:: DATA FOR REVIEW

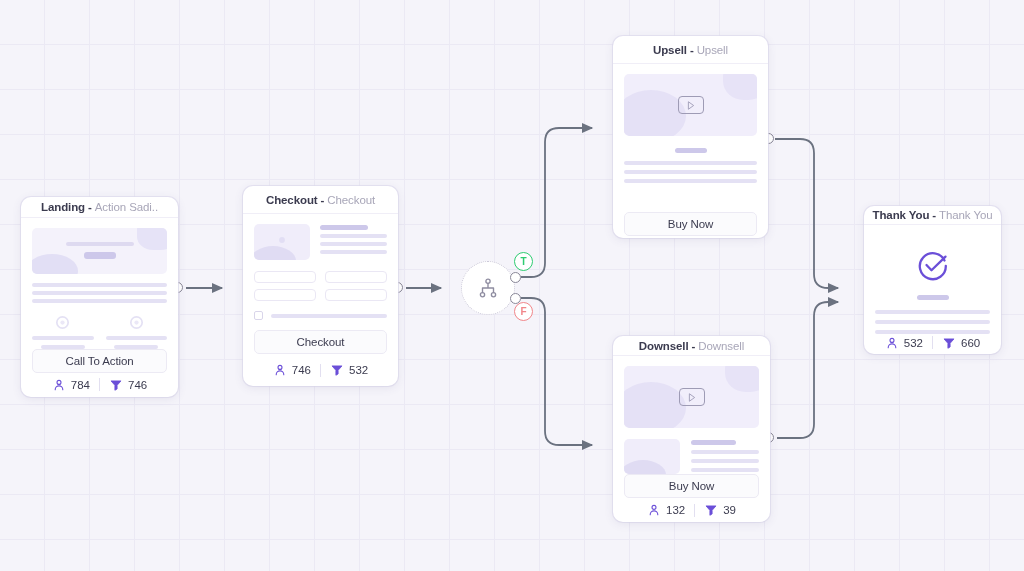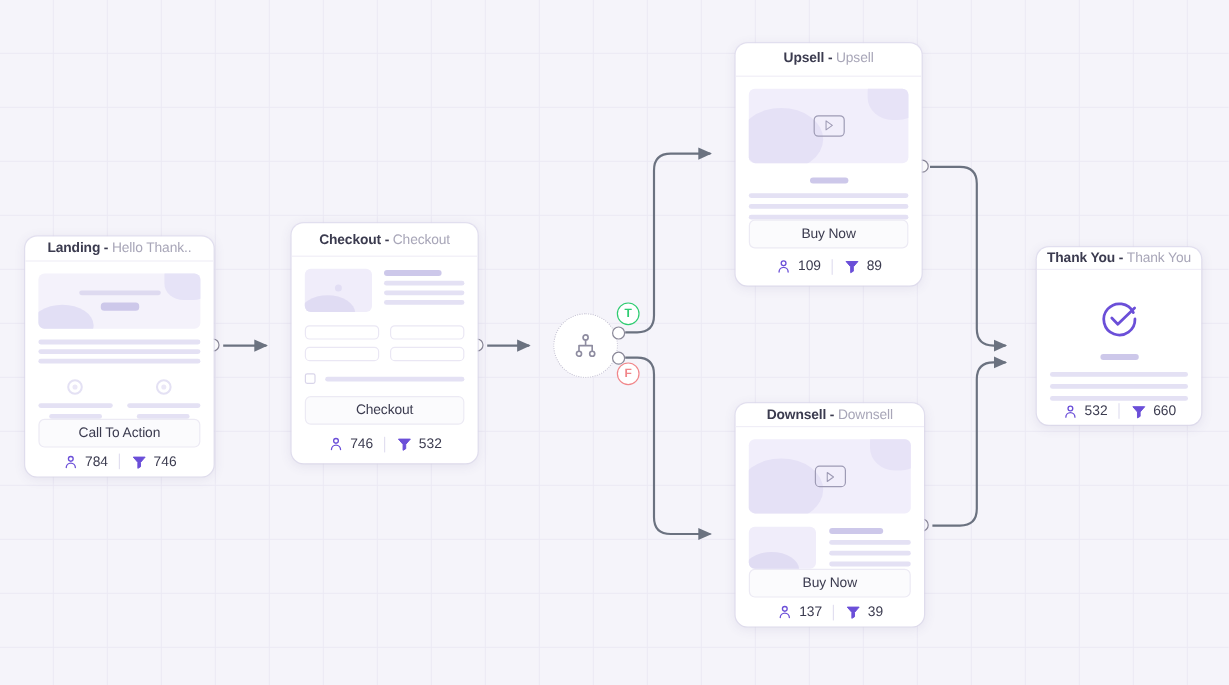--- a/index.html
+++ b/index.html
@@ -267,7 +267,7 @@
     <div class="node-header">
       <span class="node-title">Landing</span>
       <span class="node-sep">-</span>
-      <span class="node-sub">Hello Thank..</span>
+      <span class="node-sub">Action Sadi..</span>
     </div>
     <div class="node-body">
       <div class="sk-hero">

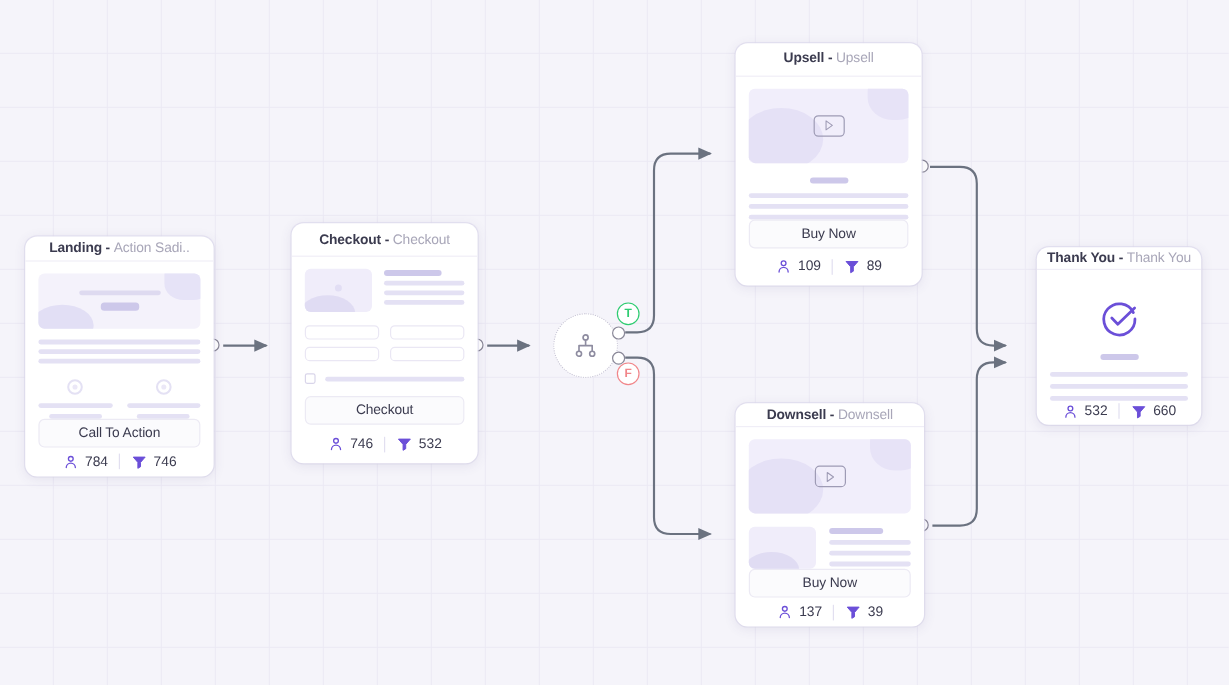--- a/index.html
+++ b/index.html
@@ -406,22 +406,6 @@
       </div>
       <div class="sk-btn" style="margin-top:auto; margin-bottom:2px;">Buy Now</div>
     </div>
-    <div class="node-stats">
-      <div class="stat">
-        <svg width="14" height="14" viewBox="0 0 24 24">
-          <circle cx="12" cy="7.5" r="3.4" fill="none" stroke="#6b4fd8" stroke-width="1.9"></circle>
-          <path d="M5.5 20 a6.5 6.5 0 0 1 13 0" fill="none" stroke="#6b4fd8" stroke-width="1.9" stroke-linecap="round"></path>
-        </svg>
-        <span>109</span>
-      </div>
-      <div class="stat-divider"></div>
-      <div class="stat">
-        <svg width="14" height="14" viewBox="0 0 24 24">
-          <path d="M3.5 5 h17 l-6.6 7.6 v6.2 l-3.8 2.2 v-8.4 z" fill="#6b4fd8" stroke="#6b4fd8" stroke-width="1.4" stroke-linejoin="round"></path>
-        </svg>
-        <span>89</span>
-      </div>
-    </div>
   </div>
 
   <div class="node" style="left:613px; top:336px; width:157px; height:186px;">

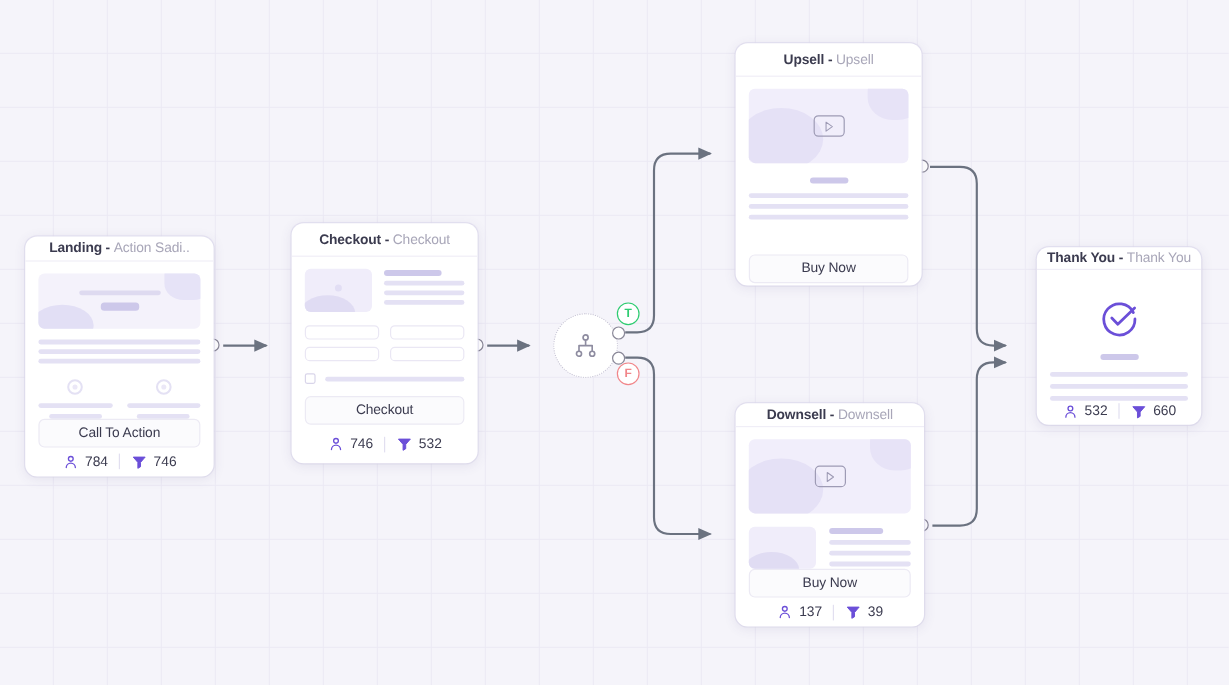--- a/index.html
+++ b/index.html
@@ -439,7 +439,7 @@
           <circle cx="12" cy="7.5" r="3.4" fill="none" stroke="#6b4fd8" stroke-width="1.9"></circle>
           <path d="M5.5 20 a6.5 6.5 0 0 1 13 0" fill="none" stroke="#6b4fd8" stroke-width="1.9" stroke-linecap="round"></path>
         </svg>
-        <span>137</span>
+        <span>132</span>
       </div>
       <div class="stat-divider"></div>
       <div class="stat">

::::
:: DATA FOR REVIEW

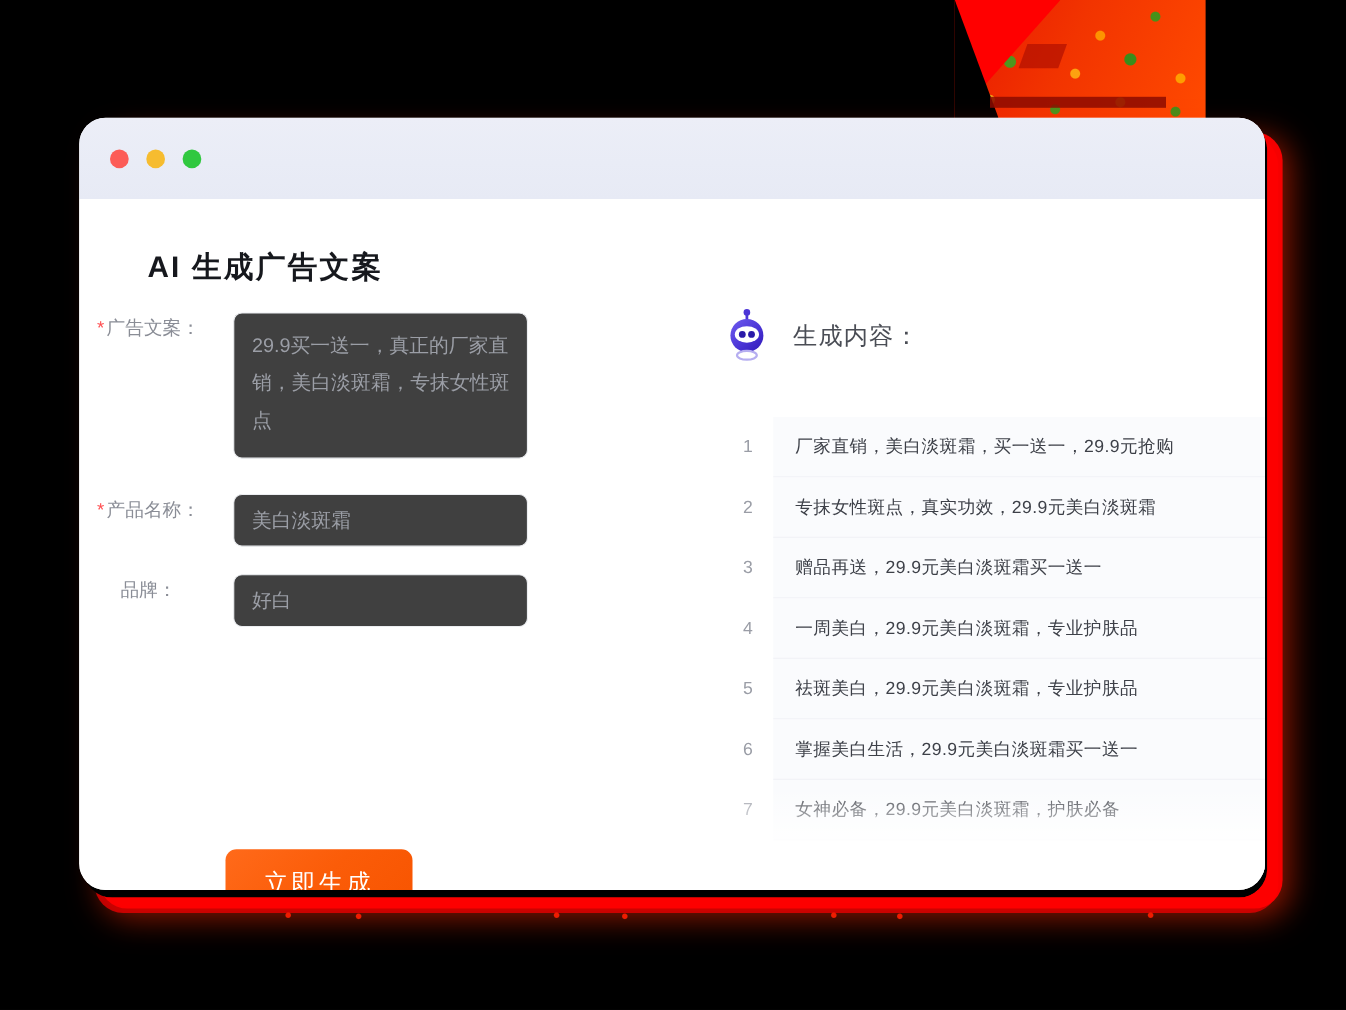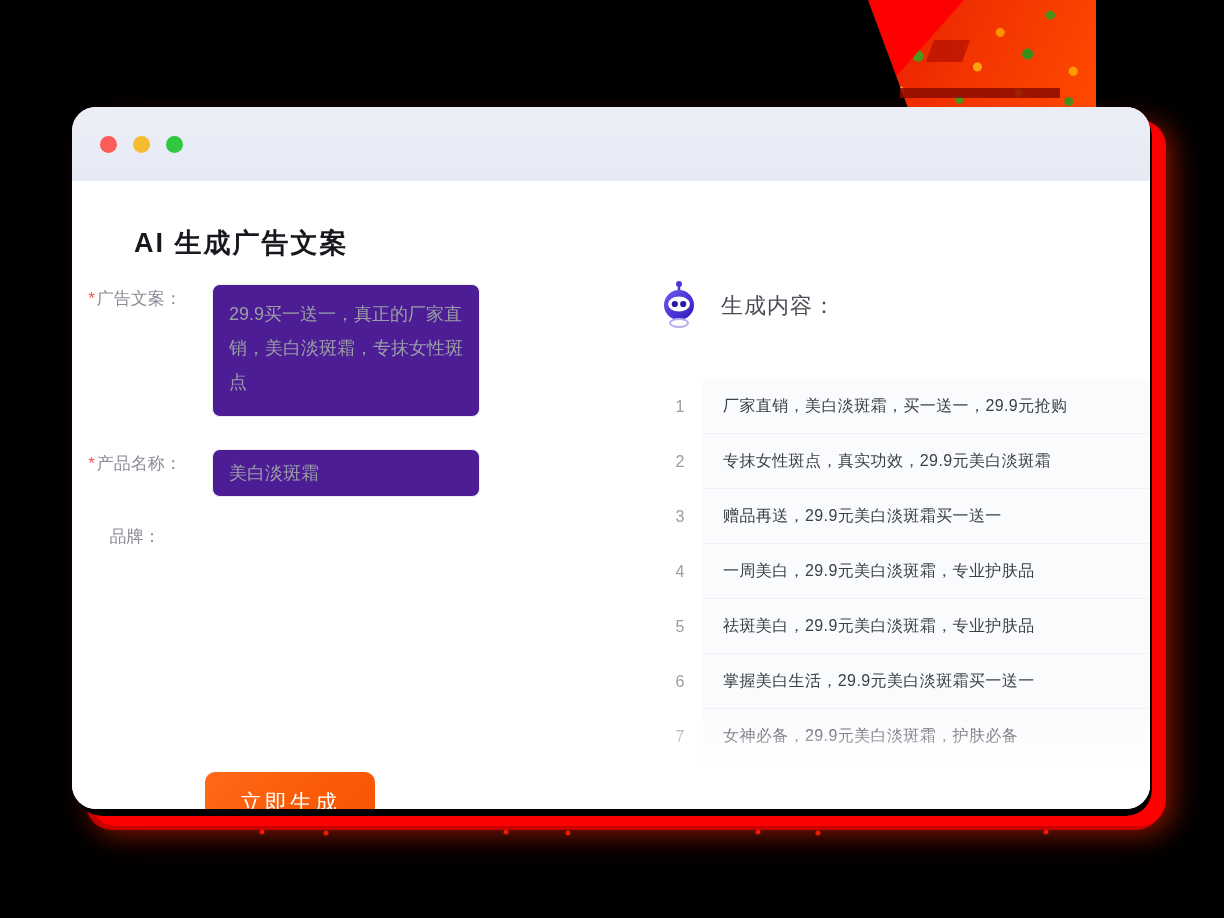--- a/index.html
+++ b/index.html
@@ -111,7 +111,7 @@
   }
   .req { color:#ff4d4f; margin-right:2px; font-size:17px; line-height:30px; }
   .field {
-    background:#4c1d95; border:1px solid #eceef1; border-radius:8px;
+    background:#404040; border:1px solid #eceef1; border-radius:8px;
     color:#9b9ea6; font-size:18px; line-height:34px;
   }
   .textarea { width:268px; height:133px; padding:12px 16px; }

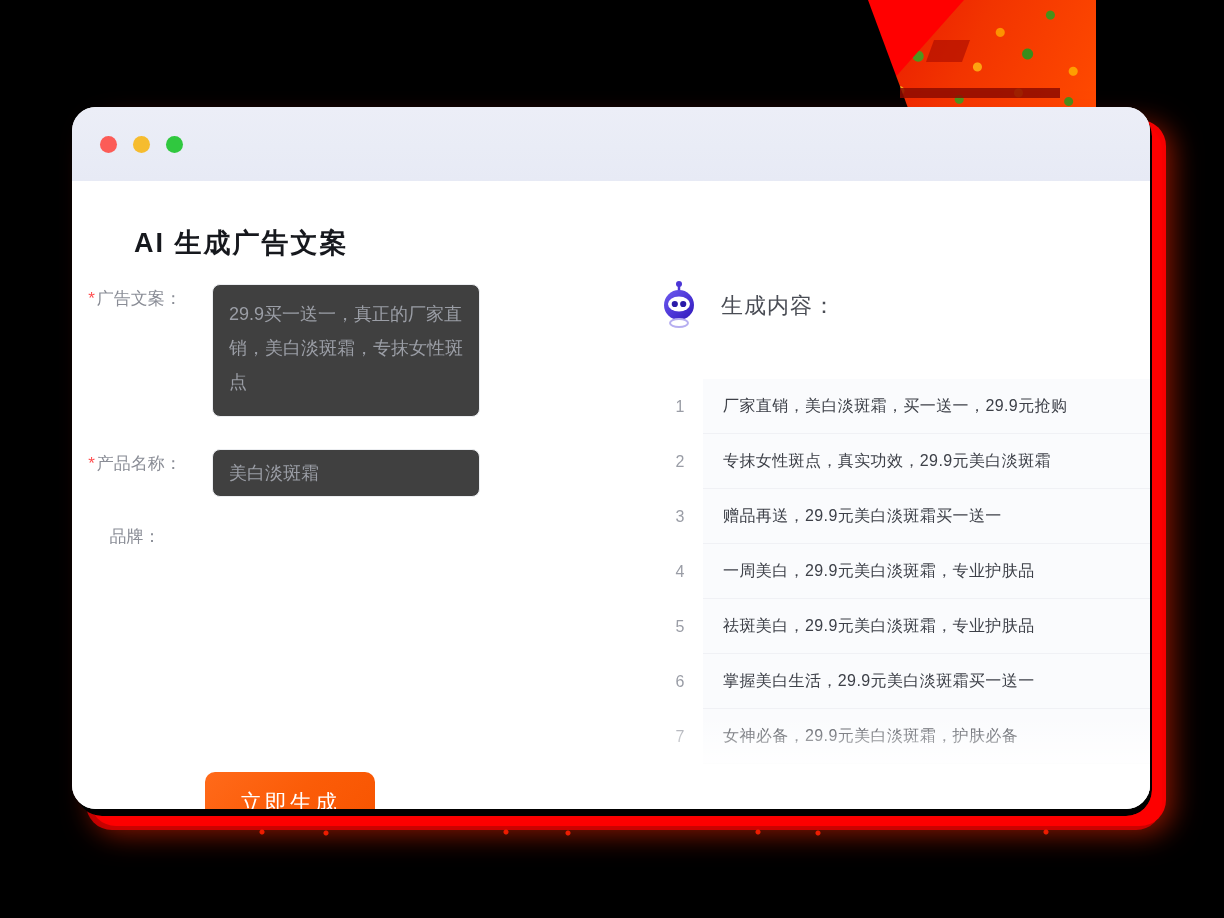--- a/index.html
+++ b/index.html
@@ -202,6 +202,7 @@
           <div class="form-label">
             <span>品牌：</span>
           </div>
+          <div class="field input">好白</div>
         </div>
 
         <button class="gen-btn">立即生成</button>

::::

**GOAL OF THE EXERCISE**
Scan the records for the word "divider" and copy every line where it is found.

**WRITTEN RESPONSE**
-      <div class="stat-divider"></div>
       <div class="stat-divider"></div>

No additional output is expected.